## Given data
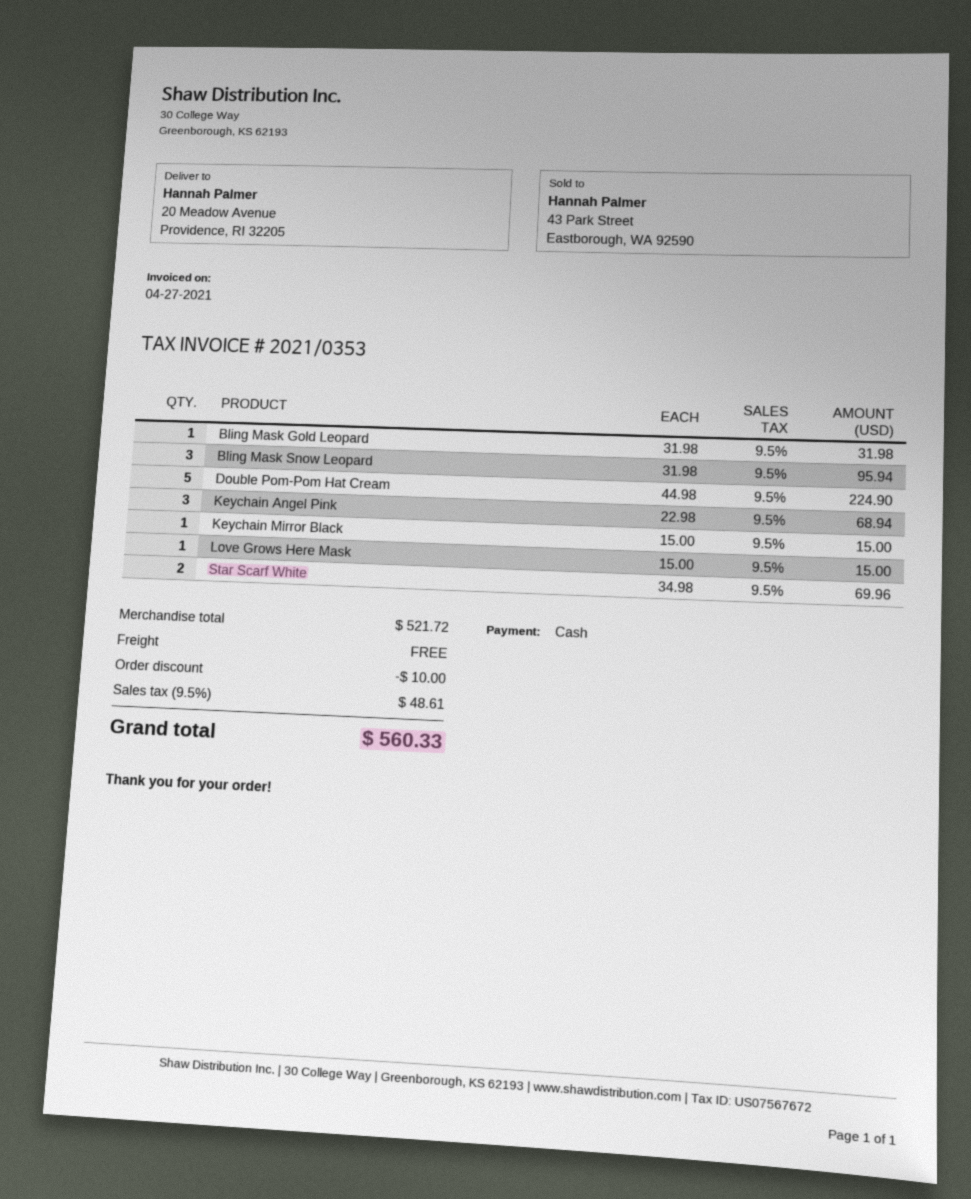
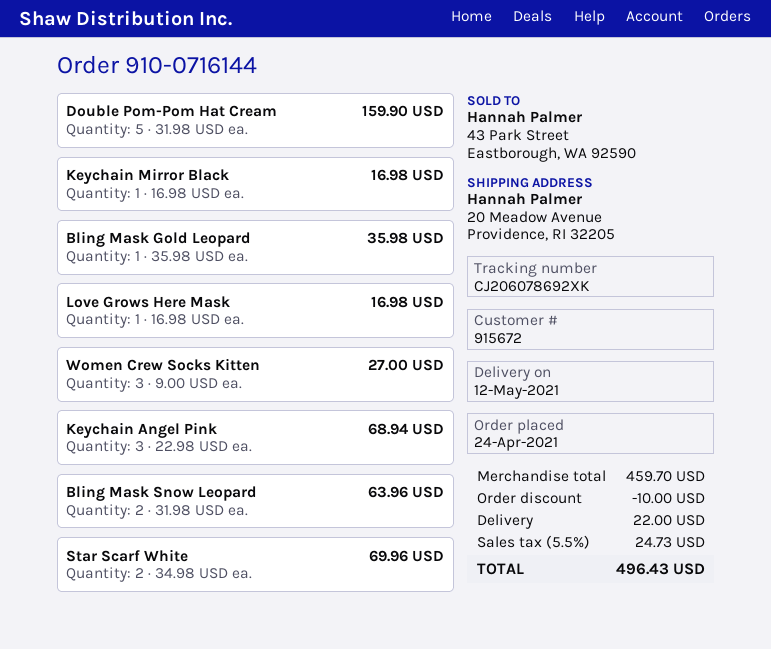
Bling Mask Gold Leopard: 1 x 31.98 = 31.98 -> 1 x 35.98 = 35.98
Bling Mask Snow Leopard: 3 x 31.98 = 95.94 -> 2 x 31.98 = 63.96
Double Pom-Pom Hat Cream: 5 x 44.98 = 224.90 -> 5 x 31.98 = 159.90
Keychain Mirror Black: 1 x 15.00 = 15.00 -> 1 x 16.98 = 16.98
Love Grows Here Mask: 1 x 15.00 = 15.00 -> 1 x 16.98 = 16.98
Women Crew Socks Kitten: none -> 3 x 9.00 = 27.00
subtotal: 521.72 -> 459.70
shipping: 0.00 -> 22.00
tax: 9.5% = 48.61 -> 5.5% = 24.73
total: 560.33 -> 496.43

## Try it
Please count the lines above that hold the string "Bling" and reply with the number alone.

## Response to this task
2